» INSTRUCTIONS TO FOLLOW
Retype exactly the lines from the one with "customer number: C-50675 -> C-50680" down to the final line of the material below, both included, and nothing more.

» DATA PROVIDED
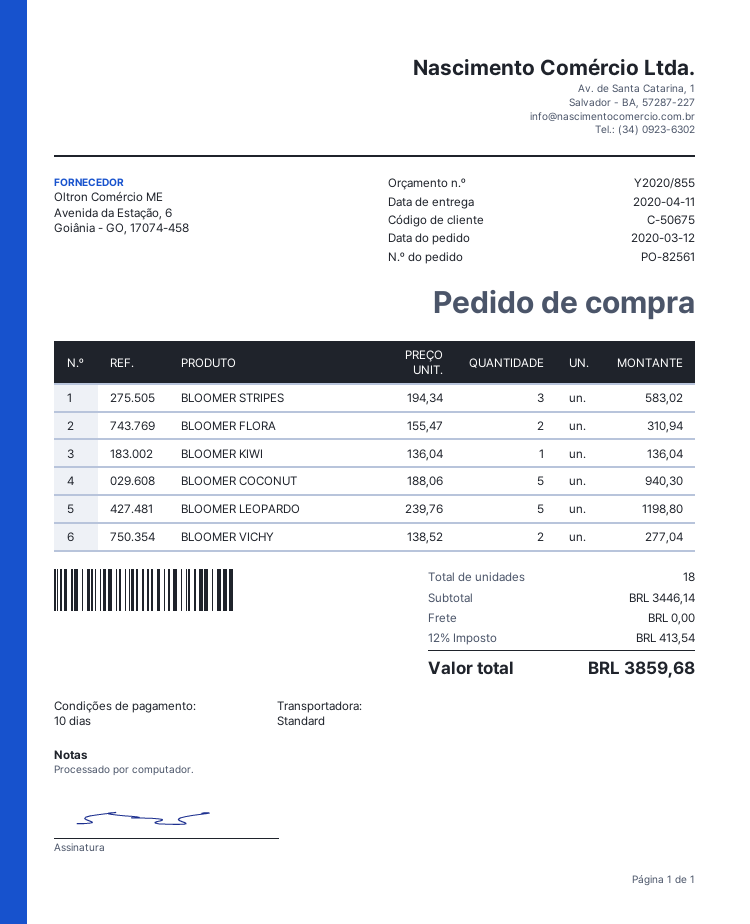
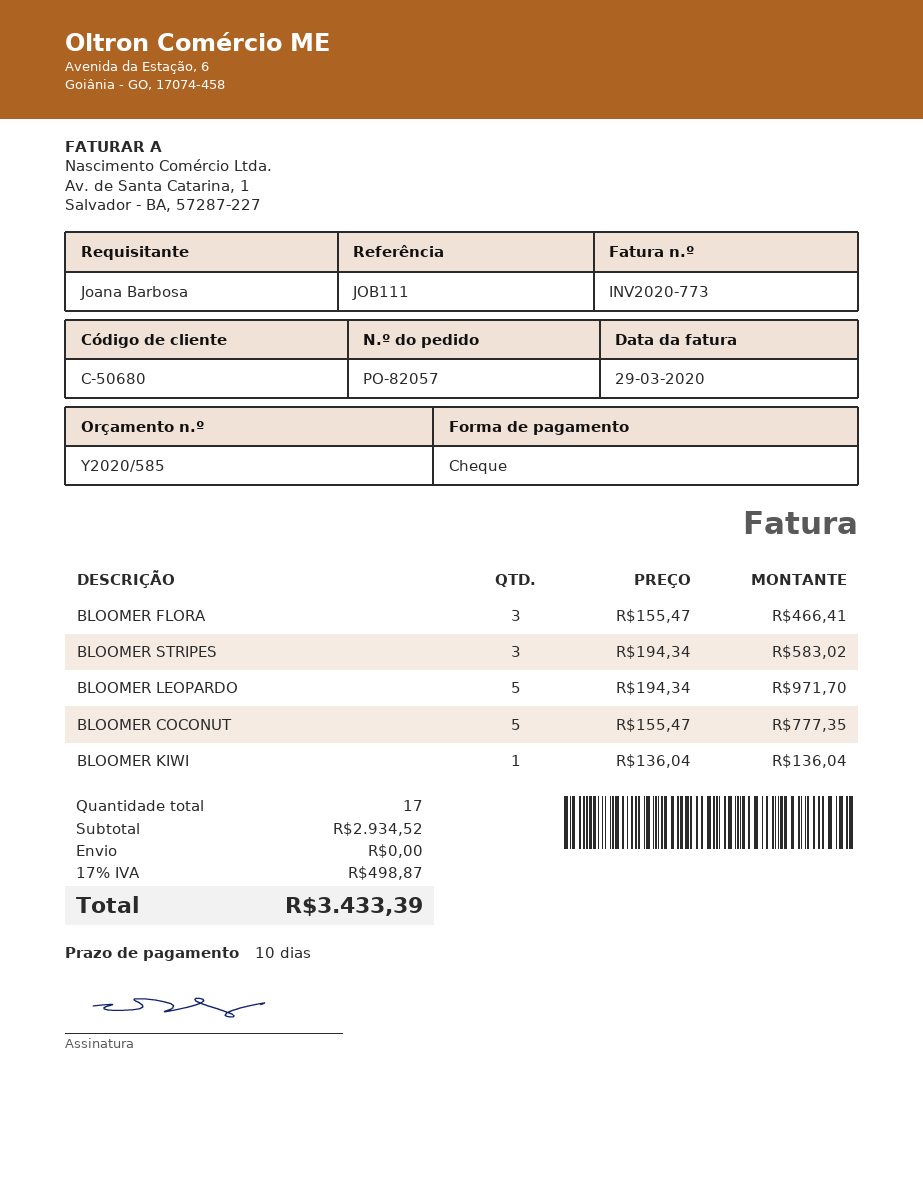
quote number: Y2020/855 -> Y2020/585
order number: PO-82561 -> PO-82057
customer number: C-50675 -> C-50680
BLOOMER FLORA: 2 x 155.47 = 310.94 -> 3 x 155.47 = 466.41
BLOOMER COCONUT: 5 x 188.06 = 940.30 -> 5 x 155.47 = 777.35
BLOOMER LEOPARDO: 5 x 239.76 = 1198.80 -> 5 x 194.34 = 971.70
BLOOMER VICHY: 2 x 138.52 = 277.04 -> none
total quantity: 18 -> 17
subtotal: 3446.14 -> 2934.52
tax: 12% = 413.54 -> 17% = 498.87
total: 3859.68 -> 3433.39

» ANSWER FOR THE TASK
customer number: C-50675 -> C-50680
BLOOMER FLORA: 2 x 155.47 = 310.94 -> 3 x 155.47 = 466.41
BLOOMER COCONUT: 5 x 188.06 = 940.30 -> 5 x 155.47 = 777.35
BLOOMER LEOPARDO: 5 x 239.76 = 1198.80 -> 5 x 194.34 = 971.70
BLOOMER VICHY: 2 x 138.52 = 277.04 -> none
total quantity: 18 -> 17
subtotal: 3446.14 -> 2934.52
tax: 12% = 413.54 -> 17% = 498.87
total: 3859.68 -> 3433.39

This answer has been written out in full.